PEI Conservatives won the most recent election, going from only one seat in the
PEI legislature to a majority. The Conservatives in Ontario were also recent
winners. Under the leadership of Mike Harris, the Ontario Conservatives ousted
the Ontario NDP in the 1994 provincial election in a landslide victory, perhaps
bringing on a second wave of the Big Blue Machine in years to come. Even
though the Conservatives were given a serious setback in the 1993 federal
election, their commitment to policy-making has not been affected. They have
drafted a Tory Top Ten list of policies that they will campaign with during the
next federal election. Their number one policy standpoint on the Top Ten is tax
cuts for jobs: “Canadians today are overtaxed. The high tax burden is killing
jobs and reducing Canada’s competitiveness. We need to create lasting jobs and
rekindle the entrepreneurial spirit. Tax cuts will inject life back into the
Canadian economy by promoting investment, consumer consumption and job
creation.” (library4.html, 1997) On the income tax front, the PCs are also
committed to giving Canadians a 10-20 per cent personal income tax cut, which
would be phased in over their first term in office. They have also given the
situation regarding the federal debt and deficit a fair amount of thought. They
intend to balance the federal budget within their first mandate in office, and
that by the time the deficit is eliminated through spending cuts, “specific
targets for reduction of the federal debt must be set with measurable
milestones.” (Designing a Blueprint for Canadians, pp.6-7, 1996) Finally,
their overall economic policy states that “Canada should constitute an economic
union within which goods, services, persons and capital may move freely. Any
measures which unduly discriminate between individuals, goods, services and
capital on the basis of their origin or their destination should be
unconstitutional. The strengthening of the Canadian economic union is crucial to
fostering economic growth, the flourishing of a common citizenhood, and helping
Canadians reach their full potential.” (Designing a Blueprint for Canadians,
pgs.40-41, 1996) On the whole, it would appear to the unbiased reader that the
Progressive Conservative Party of Canada knows exactly what it stands for.

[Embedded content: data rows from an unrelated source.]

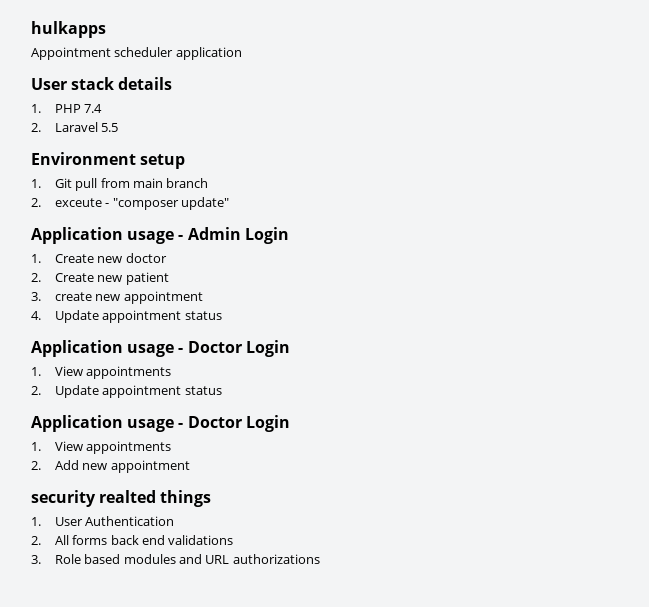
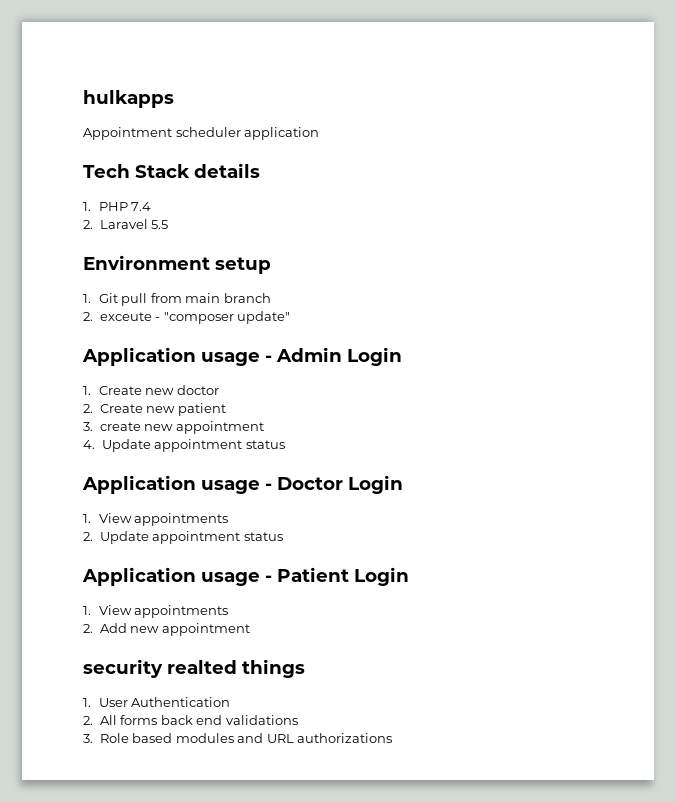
- User stack details
+ Tech Stack details
  2. Update appointment status
- Application usage - Doctor Login
+ Application usage - Patient Login

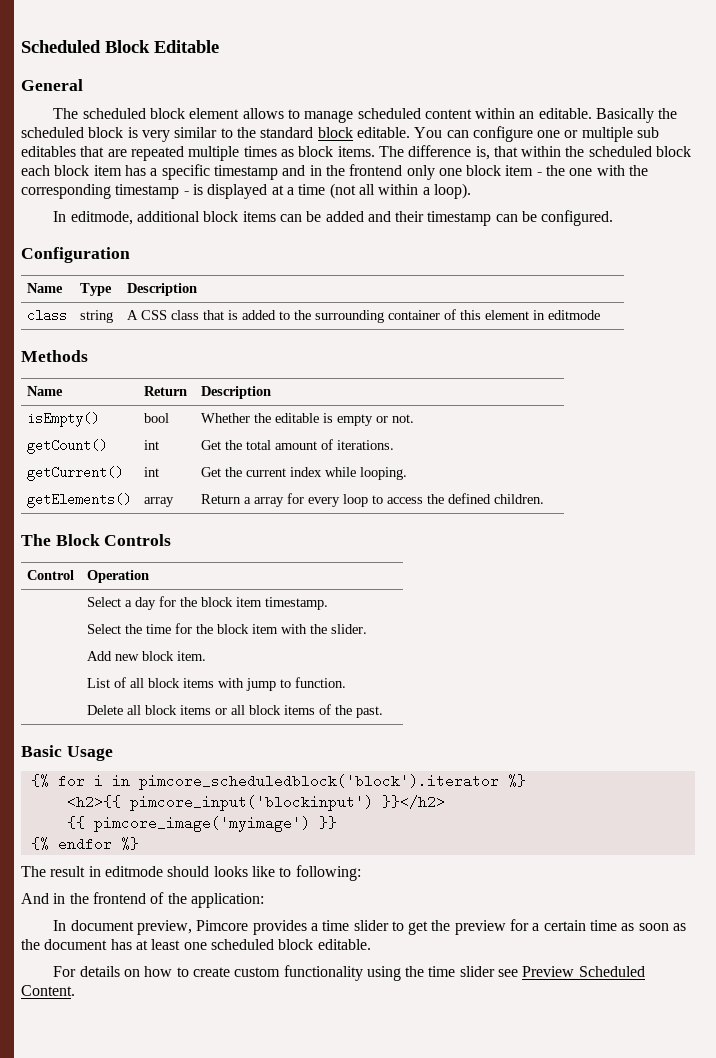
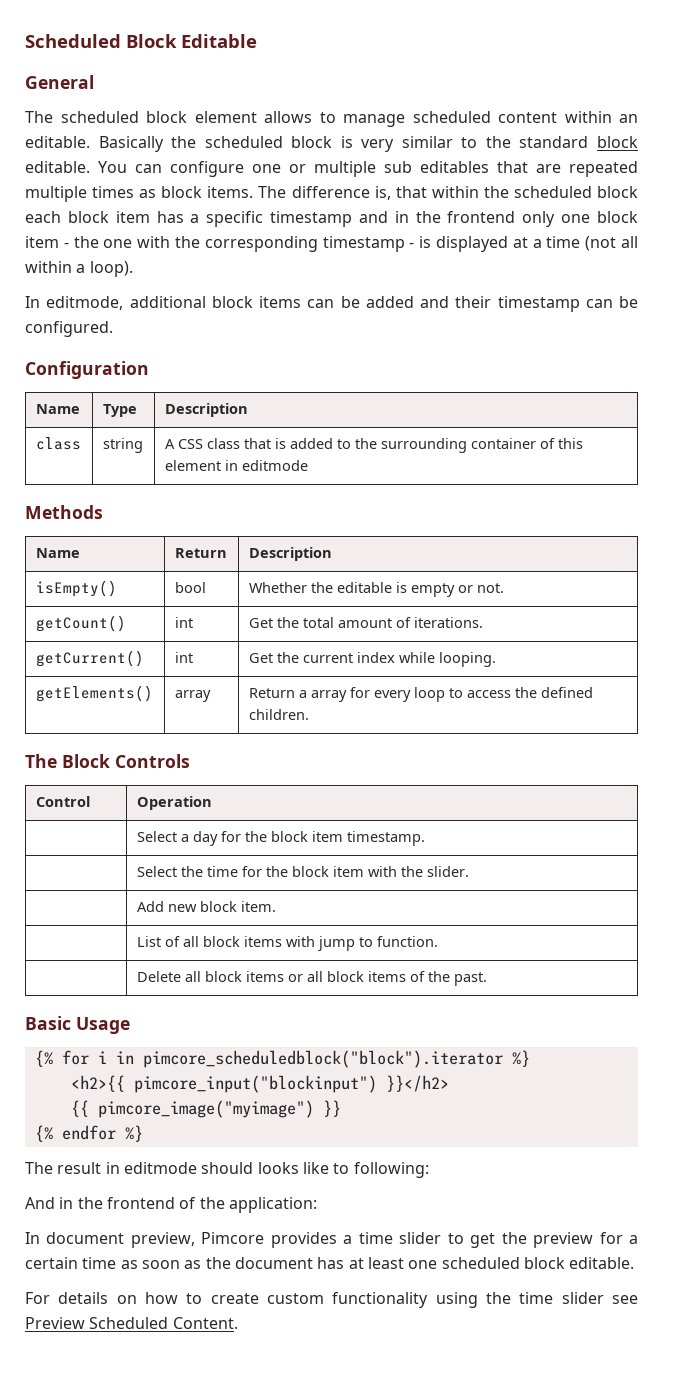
- {% for i in pimcore_scheduledblock('block').iterator %}
+ {% for i in pimcore_scheduledblock("block").iterator %}
- <h2>{{ pimcore_input('blockinput') }}</h2>
+ <h2>{{ pimcore_input("blockinput") }}</h2>
- {{ pimcore_image('myimage') }}
+ {{ pimcore_image("myimage") }}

Even further to the right side of the political scale, the relatively
new Reform Party of Canada can be found. On the last weekend of October in 1987,
306 delegates from Western Canada converged on Alberta, in order to found the
party. These people were fed up with the traditional Liberal/Conservative rule
in Ottawa, and wanted a party that could effectively represent the concerns of
Western Canadians. (Harrison, pgs.110, 112,114, 1995) “The delegates faced
three tasks as they met that weekend: to decide upon a name for the party, to
devise a constitution, and to pick a leader. The delegates chose the party’s
name – the Reform Party of Canada – the first day.” (Harrison, pg.114, 1995)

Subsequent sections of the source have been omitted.